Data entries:
/---

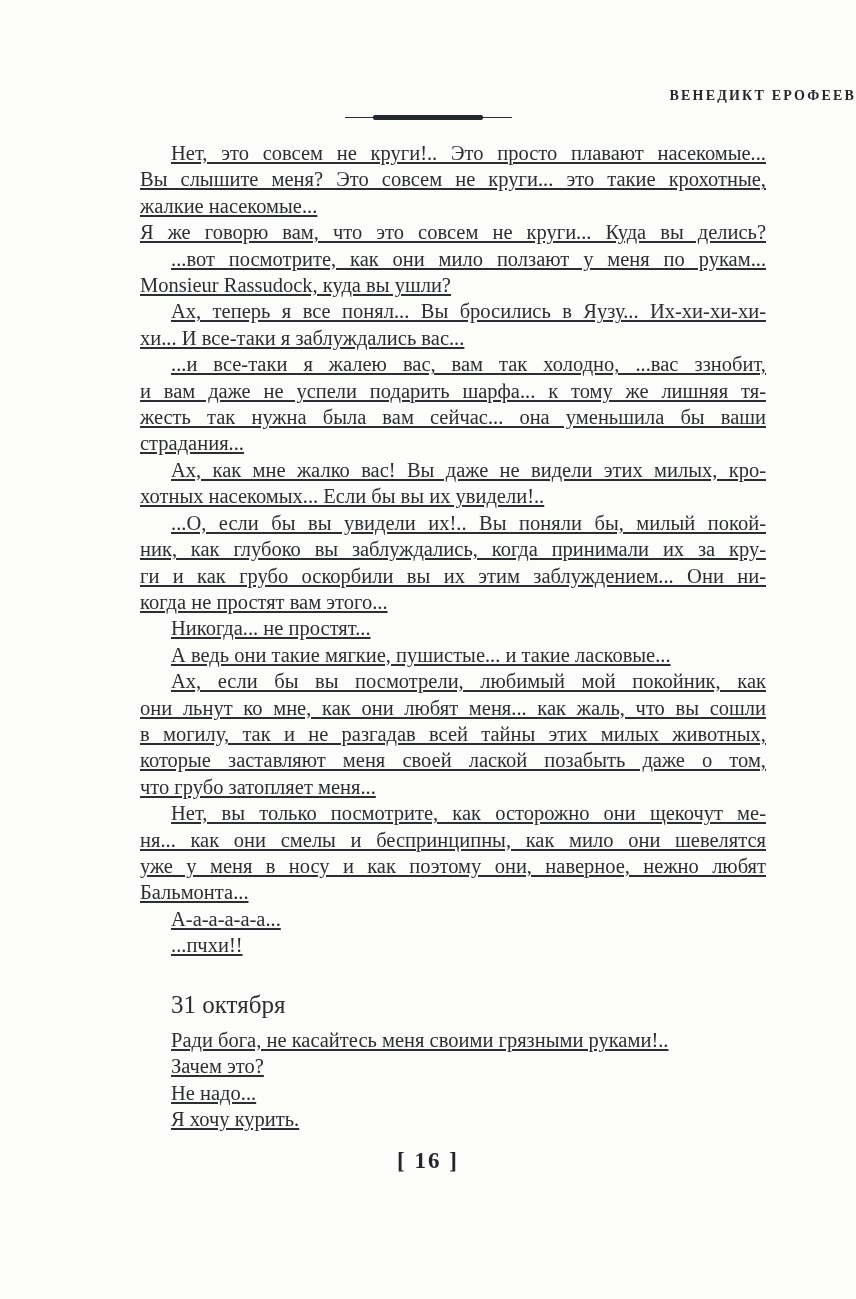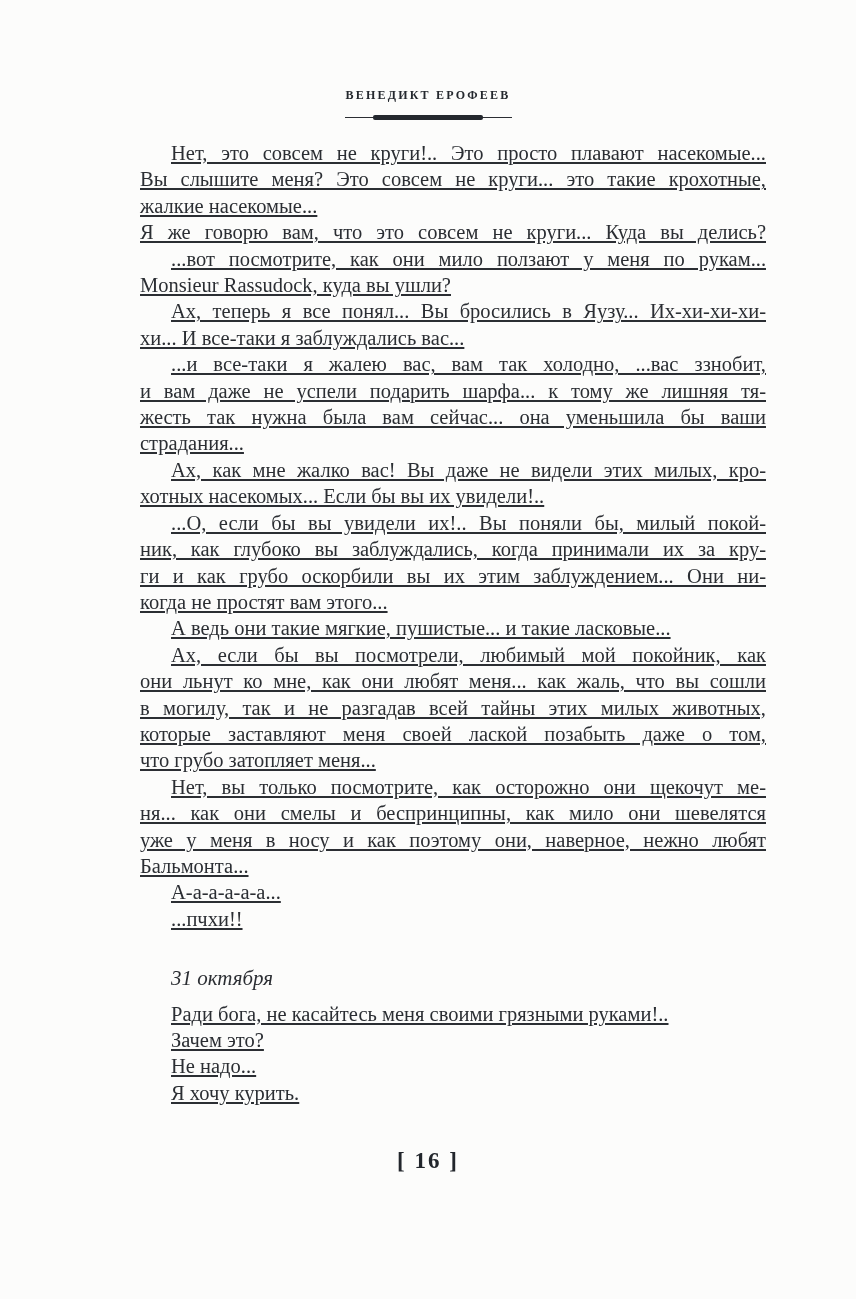--- a/index.html
+++ b/index.html
@@ -13,23 +13,23 @@
     height: 1299px;
     margin: 0 auto;
     background: #fcfcfb;
     color: #2b2e33;
     font-family: "Liberation Serif", "DejaVu Serif", serif;
     overflow: hidden;
     box-sizing: border-box;
   }
   .running-header {
     padding-top: 86px;
-    text-align: center;
+    text-align: right;
     font-weight: bold;
-    font-size: 12px;
+    font-size: 14px;
     letter-spacing: 2.2px;
     line-height: 19px;
     color: #24282e;
   }
   .header-rule {
     position: relative;
     width: 167px;
     height: 1px;
     margin: 12px auto 0 auto;
     background: #2b2e33;
@@ -61,24 +61,23 @@
   .line.just {
     text-align: justify;
     text-align-last: justify;
   }
   .line.first {
     text-indent: 31px;
   }
   .date-heading {
     margin-top: 33px;
     margin-bottom: 9px;
-    font-style: italic;
     text-indent: 31px;
     line-height: 26.4px;
-    font-size: 21px;
+    font-size: 25px;
   }
   .page-footer {
     position: absolute;
     top: 1148px;
     left: 0;
     width: 100%;
     text-align: center;
     font-weight: bold;
     font-size: 23px;
     letter-spacing: 2px;
@@ -121,20 +120,23 @@
         <div class="line first just">Ах, как мне жалко вас! Вы даже не видели этих милых, кро-</div>
         <div class="line">хотных насекомых... Если бы вы их увидели!..</div>
       </div>
       <div class="paragraph">
         <div class="line first just">...О, если бы вы увидели их!.. Вы поняли бы, милый покой-</div>
         <div class="line just">ник, как глубоко вы заблуждались, когда принимали их за кру-</div>
         <div class="line just">ги и как грубо оскорбили вы их этим заблуждением... Они ни-</div>
         <div class="line">когда не простят вам этого...</div>
       </div>
       <div class="paragraph">
+        <div class="line first">Никогда... не простят...</div>
+      </div>
+      <div class="paragraph">
         <div class="line first">А ведь они такие мягкие, пушистые... и такие ласковые...</div>
       </div>
       <div class="paragraph">
         <div class="line first just">Ах, если бы вы посмотрели, любимый мой покойник, как</div>
         <div class="line just">они льнут ко мне, как они любят меня... как жаль, что вы сошли</div>
         <div class="line just">в могилу, так и не разгадав всей тайны этих милых животных,</div>
         <div class="line just">которые заставляют меня своей лаской позабыть даже о том,</div>
         <div class="line">что грубо затопляет меня...</div>
       </div>
       <div class="paragraph">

\---

• _Brief_
Find every line in the records that holds the word "position", then state the count alone.

• _Answer below_
2